Pathologie : La carbonatation

Rédaction
24/09/2022
Modifié le 21/10/2022 à 14:36

La carbonatation est un phénomène naturel de vieillissement du béton. Cependant, son apparition puis, son évolution peuvent avoir des conséquences sur la pérennité des ouvrages. Le Lerm* (groupe Setec) dresse le portrait de ce phénomène.

Article paru dans le n° 102 de Béton[s] le Magazine.

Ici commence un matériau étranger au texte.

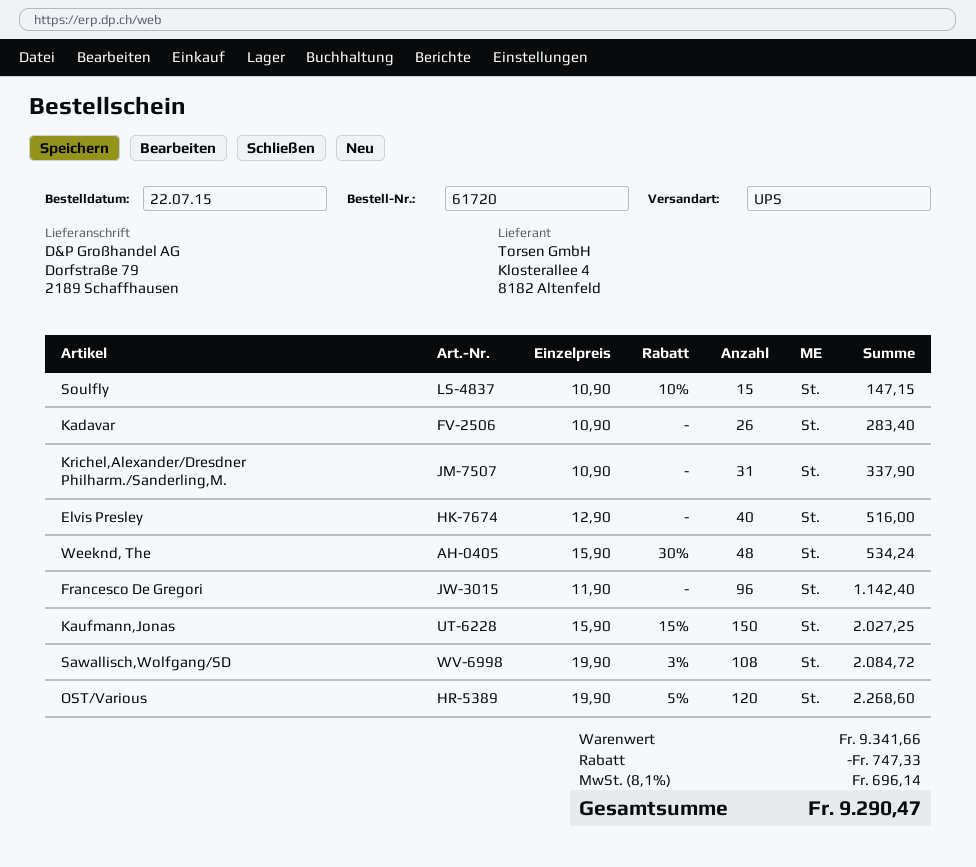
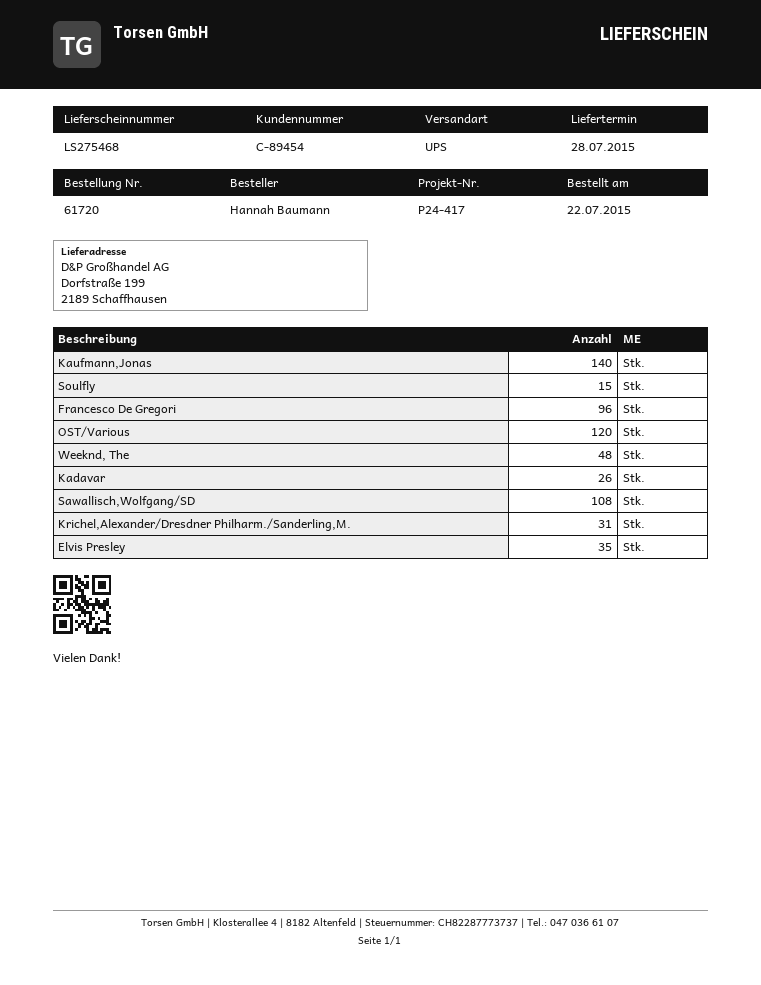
ship to: Dorfstraße 79, 2189 Schaffhausen -> Dorfstraße 199, 2189 Schaffhausen
Elvis Presley: 40 -> 35
Kaufmann,Jonas: 150 -> 140

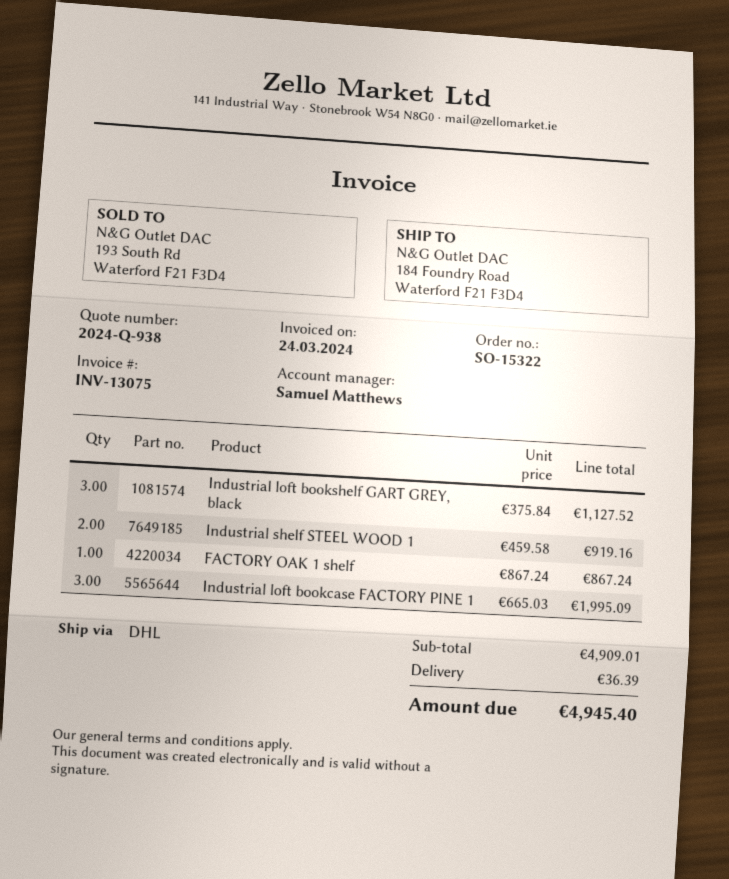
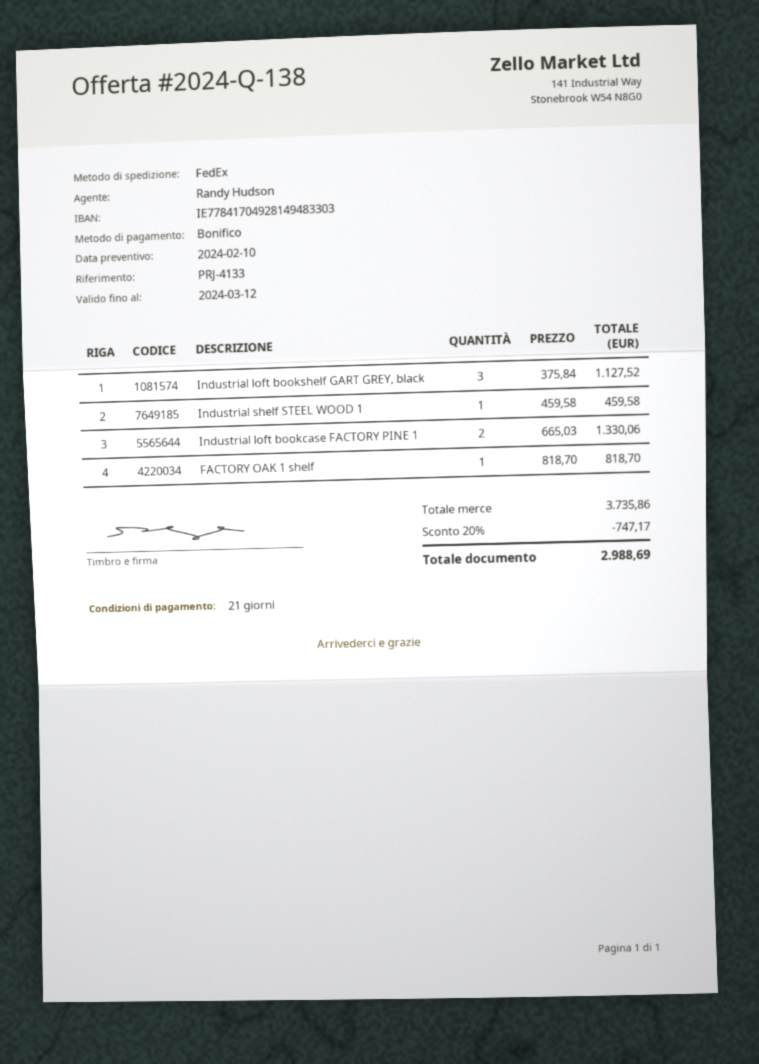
quote number: 2024-Q-938 -> 2024-Q-138
sales rep: Samuel Matthews -> Randy Hudson
shipping method: DHL -> FedEx
Industrial shelf STEEL WOOD 1: 2 x 459.58 = 919.16 -> 1 x 459.58 = 459.58
FACTORY OAK 1 shelf: 1 x 867.24 = 867.24 -> 1 x 818.70 = 818.70
Industrial loft bookcase FACTORY PINE 1: 3 x 665.03 = 1995.09 -> 2 x 665.03 = 1330.06
subtotal: 4909.01 -> 3735.86
discount: none -> 20% = 747.17
shipping: 36.39 -> none
total: 4945.40 -> 2988.69

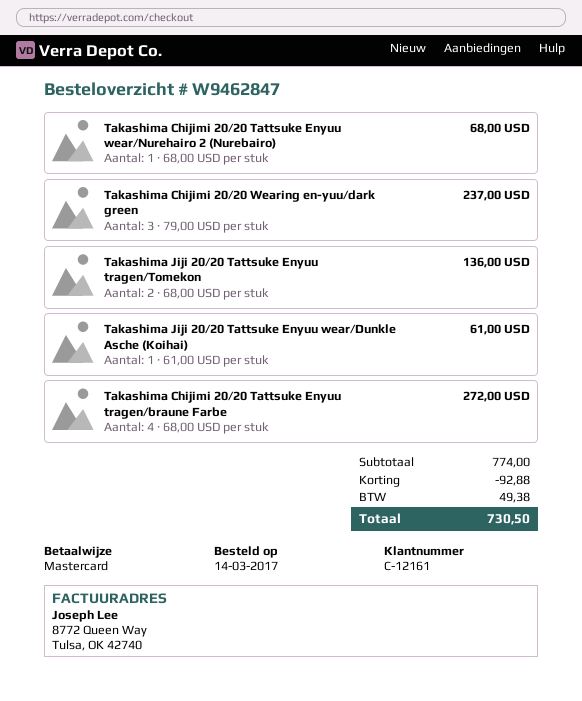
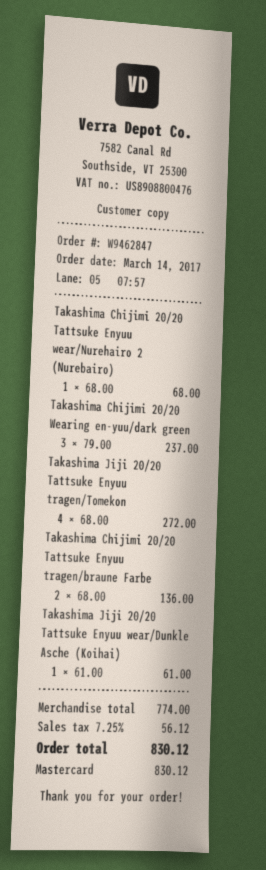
Takashima Jiji 20/20 Tattsuke Enyuu tragen/Tomekon: 2 x 68.00 = 136.00 -> 4 x 68.00 = 272.00
Takashima Chijimi 20/20 Tattsuke Enyuu tragen/braune Farbe: 4 x 68.00 = 272.00 -> 2 x 68.00 = 136.00
discount: 92.88 -> none
tax: 49.38 -> 56.12
total: 730.50 -> 830.12

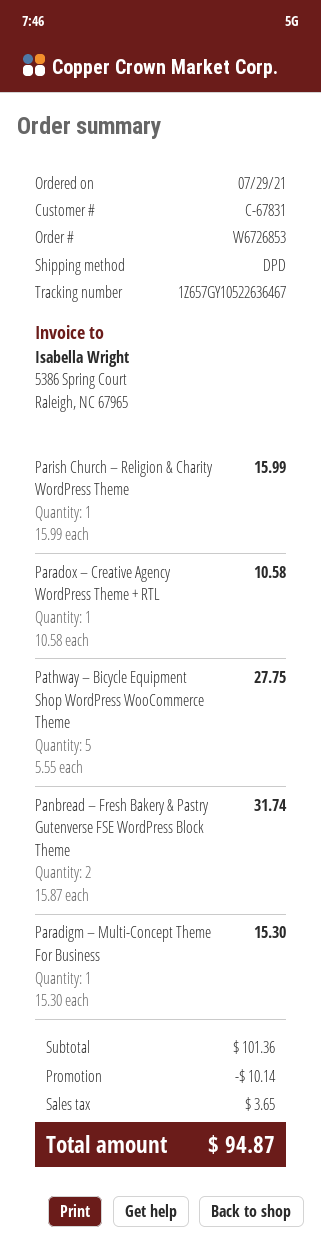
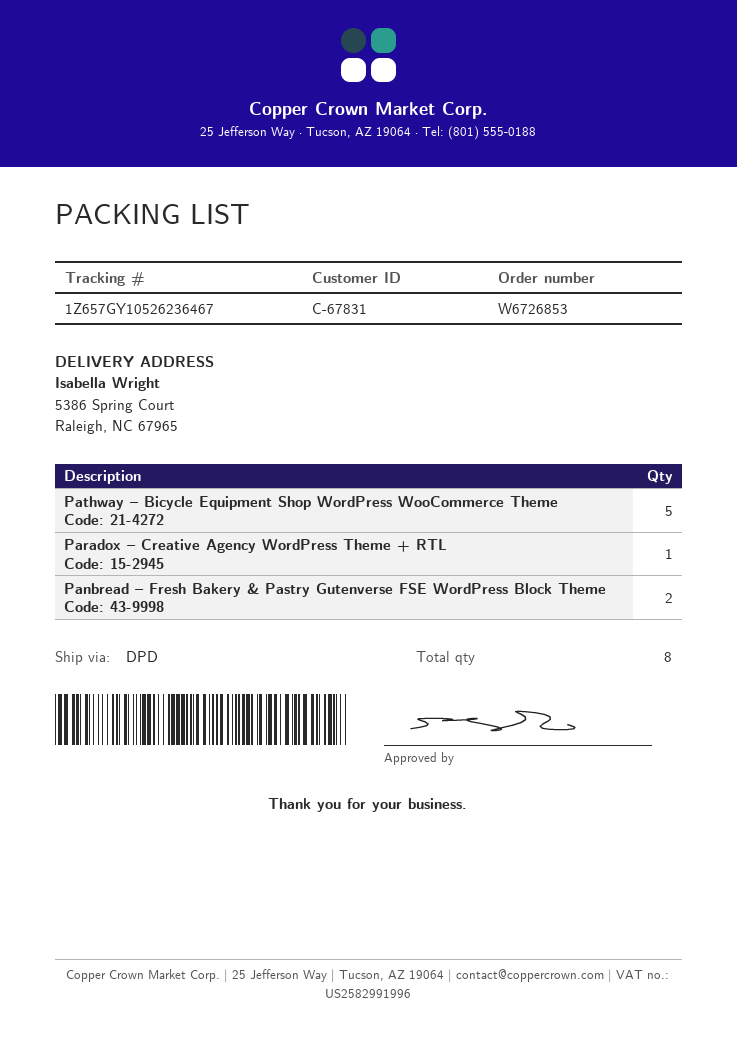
tracking number: 1Z657GY10522636467 -> 1Z657GY10526236467
Parish Church – Religion & Charity WordPress Theme: 1 -> none
Paradigm – Multi-Concept Theme For Business: 1 -> none

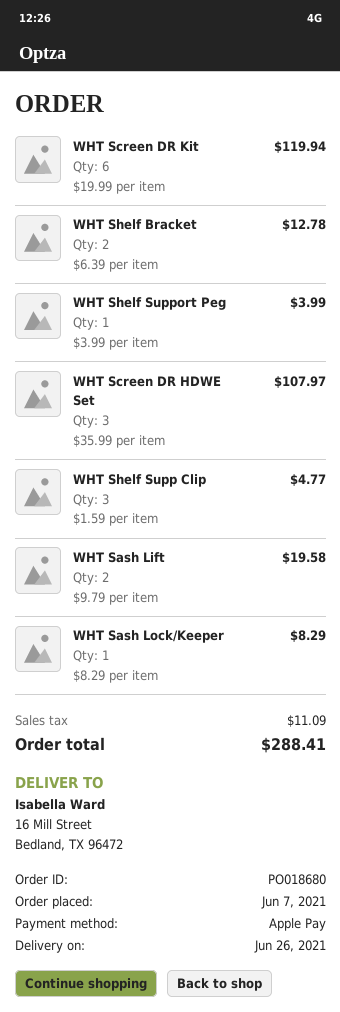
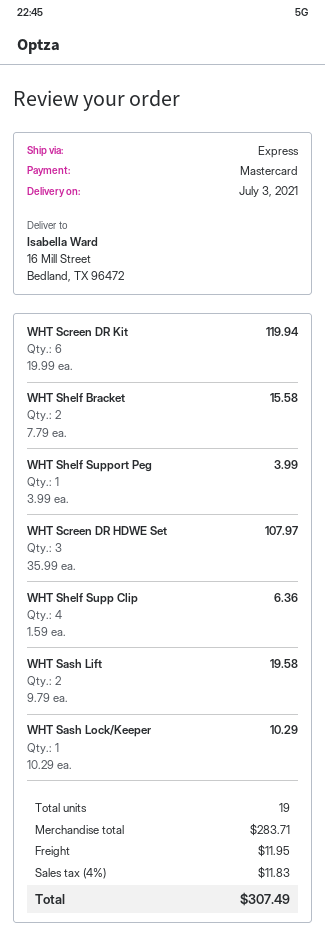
delivery date: 2021-06-26 -> 2021-07-03
payment method: Apple Pay -> Mastercard
WHT Shelf Bracket: 2 x 6.39 = 12.78 -> 2 x 7.79 = 15.58
WHT Shelf Supp Clip: 3 x 1.59 = 4.77 -> 4 x 1.59 = 6.36
WHT Sash Lock/Keeper: 1 x 8.29 = 8.29 -> 1 x 10.29 = 10.29
shipping: none -> 11.95
tax: 11.09 -> 11.83
total: 288.41 -> 307.49

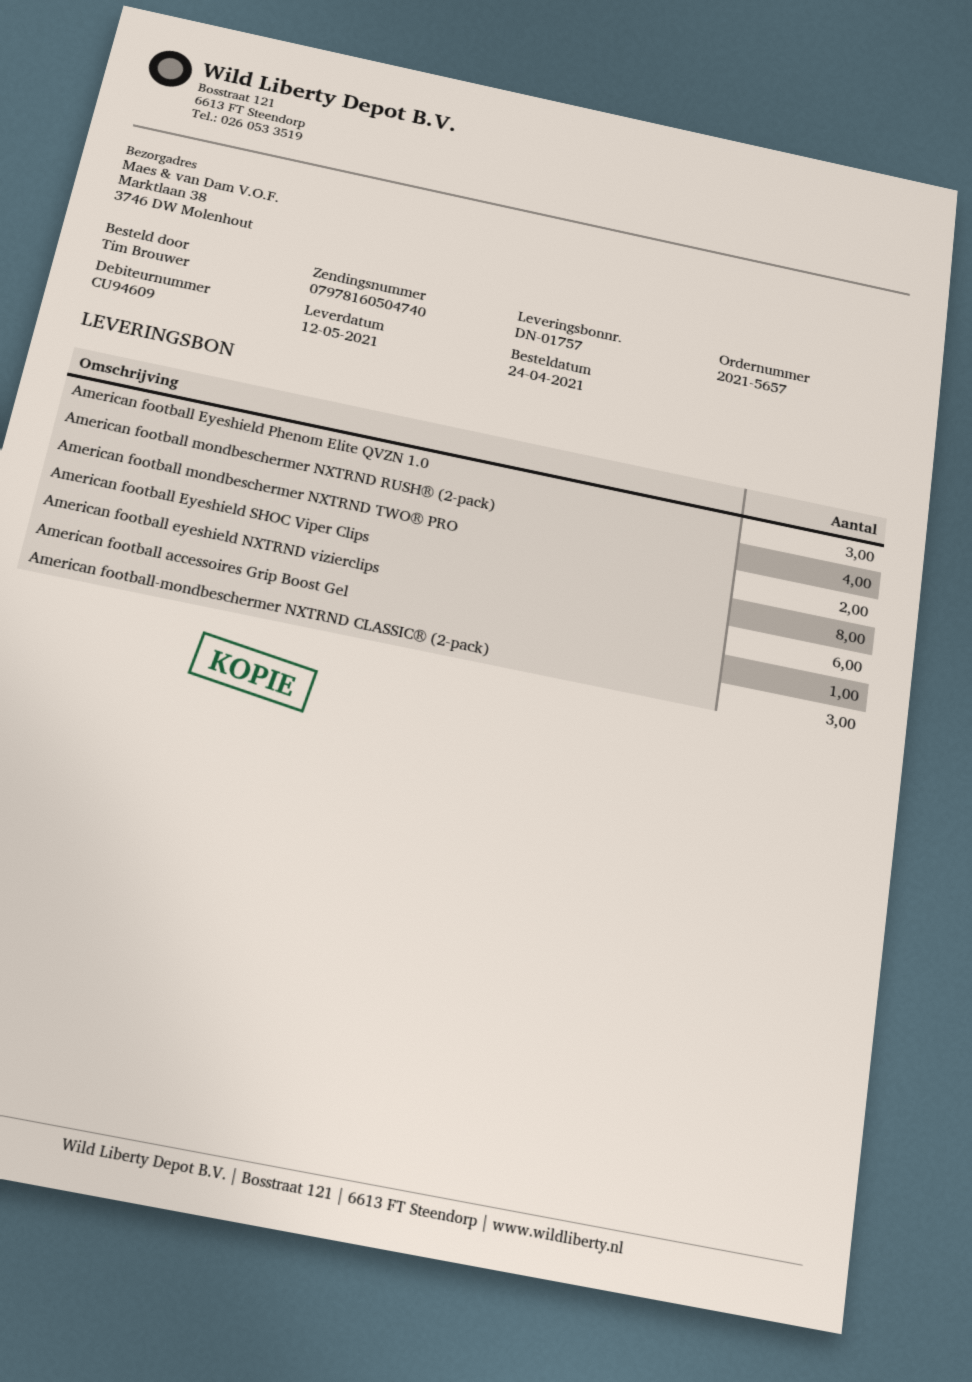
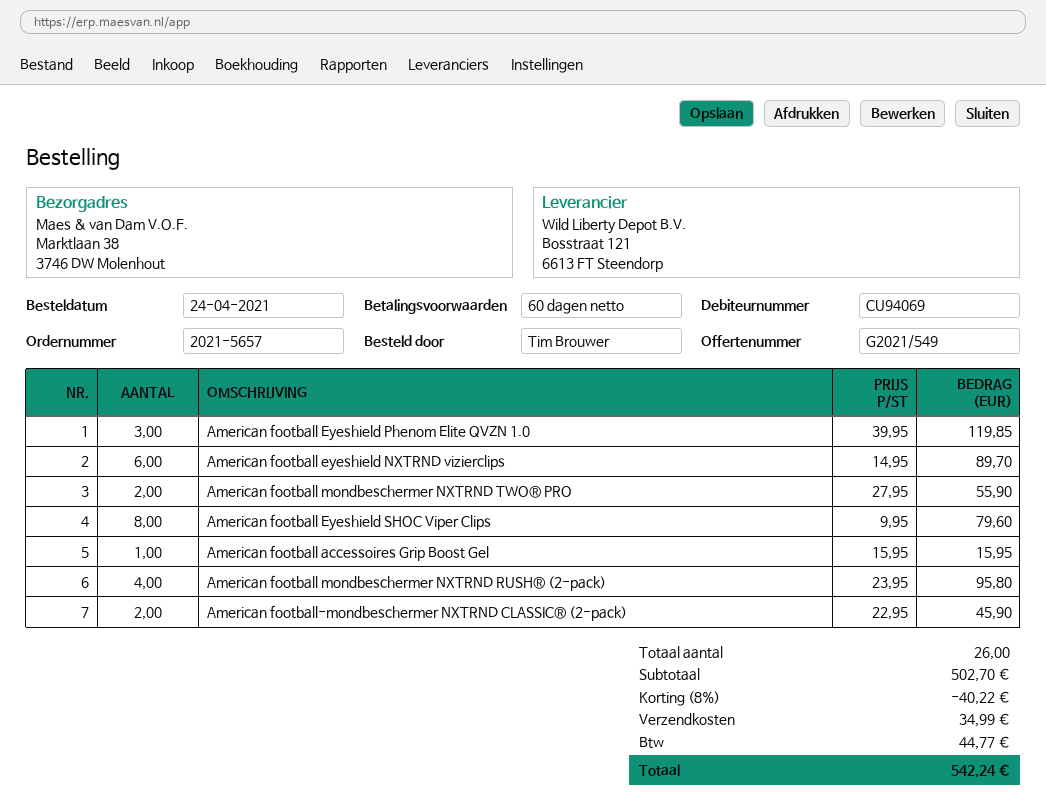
customer number: CU94609 -> CU94069
American football-mondbeschermer NXTRND CLASSIC® (2-pack): 3 -> 2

1 – Qu’est-ce que la carbonatation ?

Fig. 1 - Cristal de portlandite non carbonaté (microscopie électronique à balayage, MEB). 1 = portlandite non carbonatée, 2 = C-S-H. [©Lerm]
Fig. 1 – Cristal de portlandite non carbonaté (microscopie électronique à balayage, MEB). 1 = portlandite non carbonatée, 2 = C-S-H. [©Lerm]

La carbonatation est un phénomène de vieillissement naturel des matériaux à base de liant hydraulique minéral. Ce phénomène conduit à la formation de carbonates de calcium par réaction entre les hydrates de la pâte de ciment (la portlandite et les silicates de calcium hydratés communément appelés C-S-H et le dioxyde de carbone (CO2), présent dans l’atmosphère à un taux moyen de 0,035 % en volume. Ce taux est plus important en milieu urbain qu’en milieu rural. Cette réaction entraîne la consommation de bases alcalines présentes dans la solution interstitielle des bétons aboutissant à une diminution du pH, qui passe d’une valeur de 13 à une valeur inférieure à 9. D’un point de vue chimique, les principales réactions se présentent ainsi :

  • Portlandite : Ca(OH)2 + CO2 à CaCO3 + H2O
  • Silicates de calcium hydratés : xCaO.ySiO2.zH2O + xCO2 à xCaCO3 + ySiO2,zH2O

La cinétique de carbonatation de la pâte de ciment des bétons, qui évolue suivant une fonction en racine carrée du temps, est dépendante de l’humidité relative environnante. Elle est maximale pour une humidité relative comprise entre 60 et 80 %. Au-delà de 80 %, la cinétique diminue rapidement pour atteindre des valeurs très faibles, lorsque les pores sont saturés d’eau, sachant que la diffusion du CO2 dans l’eau est 10 000 fois plus faible que dans l’air. A l’opposé, si un béton est placé dans un environnement très sec, la quantité d’eau présente dans les pores est insuffisante pour dissoudre le dioxyde de carbone. La cinétique de carbonatation est donc faible à très faible, lorsqu’un béton est immergé ou lorsqu’il est placé dans un environnement très sec.